Die japanische Zentralbank hat auf ihrer jüngsten Sitzung einige Änderungen an ihrem Wertpapierankaufprogramm beschlossen. Um es vorwegzunehmen: Eine Ausweitung des Expansionsgrades ist mit den Beschlüssen nicht verbunden. Vielmehr soll die Geldbasis weiterhin um 80 Billionen JPY pro Jahr ausgeweitet werden. Dies stellte Notenbankchef Kuroda auf der anschließenden Pressekonferenz noch einmal deutlich heraus.

Eine wichtige Modifikation betrifft die durchschnittliche Restlaufzeit der von der Notenbank erworbenen Staatsanleihen. Diese soll ab dem neuen Jahr von derzeit sieben bis zehn Jahren auf bis zu zwölf Jahre ausgedehnt werden. Damit reagiert die BoJ vorrangig auf die mangelnde Verfügbarkeit von Wertpapieren mit kürzeren Laufzeiten.

Die Ankäufe von Aktien über Exchange-Traded Funds (ETFs) sollen zwar um 300 Mrd. JPY verstärkt werden. Eine tatsächliche Ausweitung der Ankäufe stellt jedoch auch diese Maßnahme nicht dar. So werden dadurch lediglich Aktienverkäufe an anderer Stelle, die ab April 2016 in vergleichbarer Höhe angegangen werden sollen, kompensiert.

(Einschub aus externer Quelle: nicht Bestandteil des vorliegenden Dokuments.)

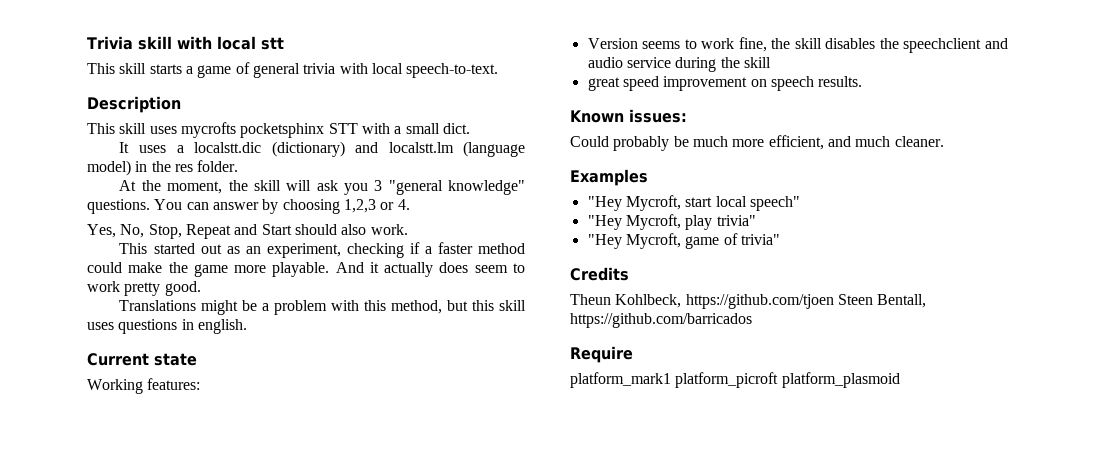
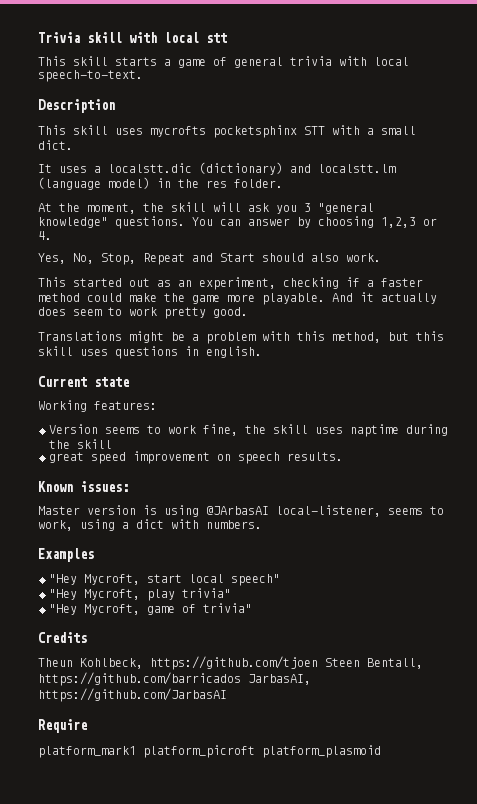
[825,38,1008,53] [587,57,671,68] disables the speechclient and audio service -> [315,424,399,437] uses naptime
[570,135,944,151] Could probably be much more efficient, and much cleaner. -> [38,505,444,517] [38,519,262,531] Master version is using @JArbasAI local-listener, seems to work, using a dict with numbers.
(752, 320) none -> [248,674,311,685] [38,688,227,702] JarbasAI, https://github.com/JarbasAI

Nach einer ersten „euphorischen“ Reaktion kehrte an den Finanzmärkten – durchaus verständlich – rasch Ernüchterung ein. Der japanische Aktienmarkt verliert gegenüber dem Zeitpunkt vor Verkündung der Entscheidung rund 2%. Der Yen kann gegenüber dem US-Dollar etwa 0,5% zulegen. Dollar-Yen liegt derzeit knapp unter der Marke von 122 JPY, nachdem unmittelbar nach der BoJ-Entscheidung zeitweise Kurse von über 123,50 JPY erreicht wurden.

Zusammenfassend lässt sich festhalten, dass die Bank of Japan die Marktteilnehmer zwar damit überrascht hat, dass etwas gemacht wurde. Allerdings sind die Änderungen lediglich der Versuch, die bereits bestehenden Maßnahmen länger durchhalten zu können. Neue Impulse gehen von der jüngsten Zentralbanksitzung demnach nicht aus. Zwei Punkte sind dennoch erwähnenswert. Zum einen fiel die Entscheidung nicht einstimmig. Drei der Mitglieder des Gremiums votierten gegen die Änderungen. Zum anderen dürfte dies nicht der Startschuss für eine zeitnahe, weitere geldpolitische Expansion gewesen sein, behielten die Währungshüter doch laut dem Statement ihren optimistischen Blick auf die ökonomische Entwicklung des Landes bei.